The statement -- signed by jurors B51, B76, E6 and E40 -- said that juror B37 did not speak for the panel as a whole when she appeared on Anderson Cooper’s program, according to Fox News.

"The opinions of Juror B37, expressed on the Anderson Cooper show were her own, and not in any way representative of the jurors listed below," said the statement.

"We, the undersigned jurors, understand there is a great deal of interest in this case," the statement continued. "But we ask you to remember that we are not public officials and we did not invite this type of attention into our lives."

"Serving on this jury has been a highly emotional and physically draining experience for each of us," the statement said. "The death of a teenager weighed heavily on our hearts but in the end we did what the law required us to do.”

"We appeal to the highest standards of your profession and ask the media to respect our privacy and give us time to process what we have been through," the statement concluded.

Shortly after that statement was issued, juror B37 released a statement exclusively to CNN, which reads: “My prayers are with all those who have the influence and power to modify the laws that left me with no verdict option other than 'not guilty' in order to remain within the instructions. No other family should be forced to endure what the Martin family has endured."

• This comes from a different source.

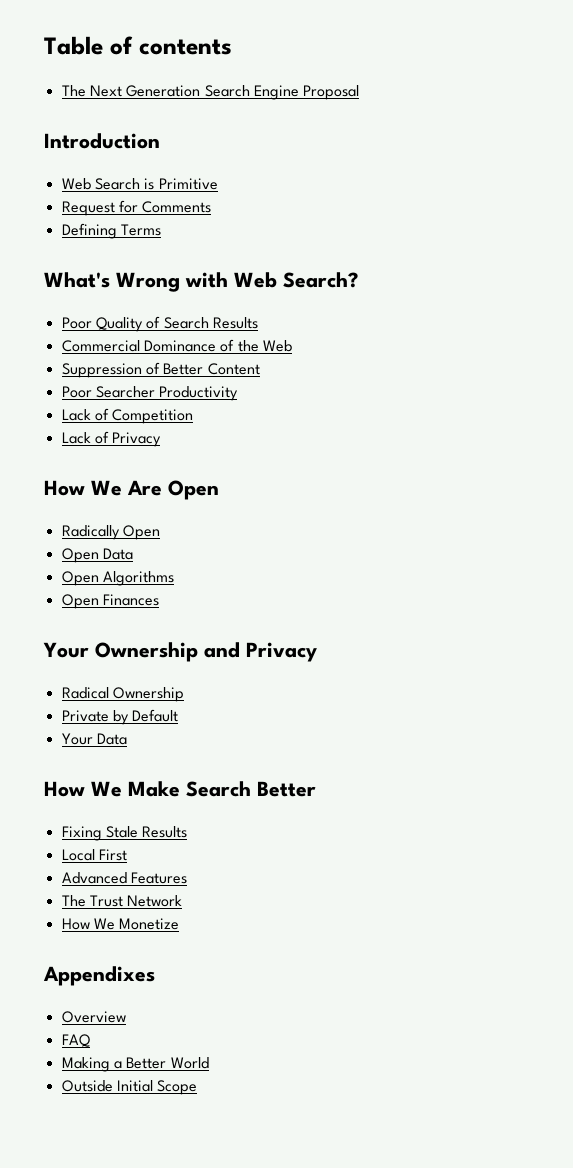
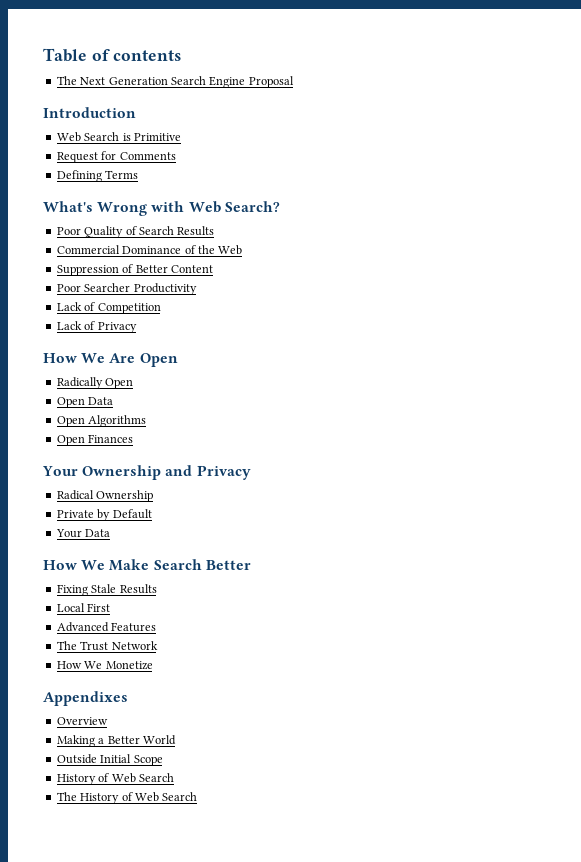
[61,1034,90,1047] // FAQ -> (108, 721) none
(198, 1087) none -> [56,773,174,785] [56,792,198,804] // History of Web Search // The History of Web Search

"For reasons of my own, I needed to speak alone," she added. According to CNN, juror B37 said she will not grant any further interviews, and wishes to resume her normal life.

In a two-part interview on Monday and Tuesday night, juror B37 told CNN’s Anderson Cooper that Zimmerman had “good in his heart” when he fatally shot Trayvon Martin in February 2012.

The juror felt the actions of both George Zimmerman and Trayvon Martin contributed to the teen’s slaying. “I think both were responsible for the situation they had gotten themselves into," the juror said. "I think they both could have walked away."

Juror B37 -- who referred to Zimmerman as “George” during the interview -- also said she didn’t feel that race was a factor that night. “I think people are looking for things to make race play a part,” she said.

At the outset of deliberations, B37 said three jurors wanted to acquit Zimmerman, two wanted to convict him of manslaughter and one juror wanted to find him guilty of second-degree murder. She said the panel was eventually able to reach a verdict after examining the law.

Juror B37 added that she felt George Zimmerman was “justified in shooting Trayvon Martin.”